Au terme du traditionnel marathon de quinze jours, on repart du festival de Cannes sur une note de désappointement relative à la compétition, qui – à quelques exceptions près qui ont fait notre admiration – manquait cette année d’œuvres véritablement marquantes. La « routine » de grands auteurs moins inspirés que d’ordinaire, la présence étonnante de quelques films engoncés dans l’académisme ou dopés à l’esbroufe l’auront donc emporté sur la prise de risque esthétique. Le regret est d’autant plus vif que les films ressortissant à cette dernière catégorie étaient présents en sélection officielle, mais dans d’autres sections. Fermer les yeux de l’Espagnol Victor Erice, immense cinéaste de retour après trente ans de silence, ou Eureka du grand inventeur de formes argentin Lisandro Alonso, pour ne citer que ces deux œuvres retenues à Cannes Première, auraient pu à eux seuls rétablir cette balance esthétique défaillante.
Mais ne boudons pas notre plaisir : le jury présidé par Ruben Östlund, le réalisateur suédois doublement palmé d’or avec Triangle of Sadness (2022) et The Square (2017), a attribué la Palme d’or à Anatomie d’une chute, de Justine Triet, l’une des œuvres les plus inventives de la compétition. Coécrit par la réalisatrice et par son compagnon, le réalisateur Arthur Harari, ce film, remarquable d’incertitude, suit le procès aux assises d’une écrivaine (Sandra Hüller) accusée du meurtre de son mari (Samuel Theis).

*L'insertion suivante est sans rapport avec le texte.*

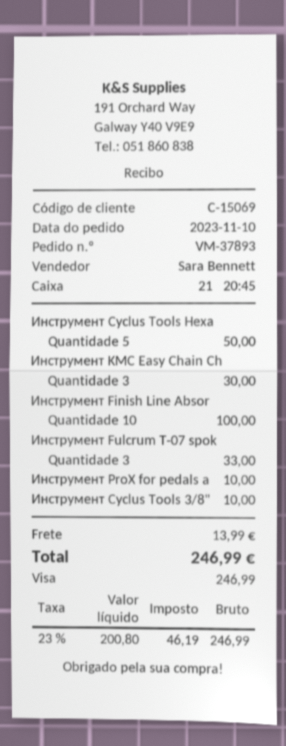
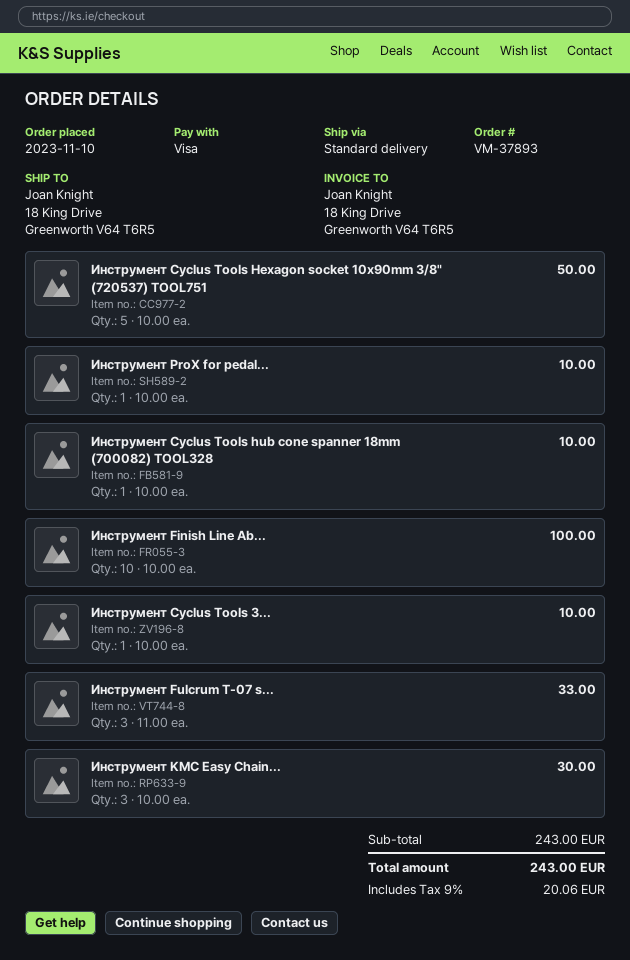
Инструмент Cyclus Tools hub cone spanner 18mm (700082) TOOL328: none -> 1 for 10.00
shipping: 13.99 -> none
tax: 23% = 46.19 -> 9% = 20.06
total: 246.99 -> 243.00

Sur la scène du Palais des festivals, Justine Triet aura été la seule artiste de cette cérémonie dévolue aux remerciements à délivrer une parole sentie, évoquant « la contestation historique de la réforme des retraites, niée et réprimée de façon choquante ». Elle s’est également insurgée contre « la marchandisation de la culture que le gouvernement néolibéral défend », laquelle est « en train de casser l’exception culturelle française ». Justine Triet est la troisième femme à recevoir la plus haute récompense cannoise, après Jane Campion, avec La leçon de piano (1993), et Julia Ducournau, avec Titane (2021).
Débats sociétaux
Deux des œuvres les plus fortes de cette compétition auront été également récompensées, par le Grand Prix pour The Zone of Interest de l’Anglais Jonathan Glazer, film exemplaire et fascinant sur la représentation des camps de la mort, et le Prix du jury pour Les Feuilles mortes signé par ce chantre de la liberté et de la drôlerie mélancolique qu’est le Finlandais Aki Kaurismäki. Tout palmarès générant ses grands oubliés, on aura une pensée pour L’Eté dernier, film d’une folle audace qui marquait le retour au cinéma de Catherine Breillat, pour La Chimère de l’Italienne Alice Rohrwacher, dont la puissance poétique enchanta, enfin pour Jeunesse (Le Printemps), du Chinois Wang Bing, et son extraordinaire capacité à mettre en scène le réel.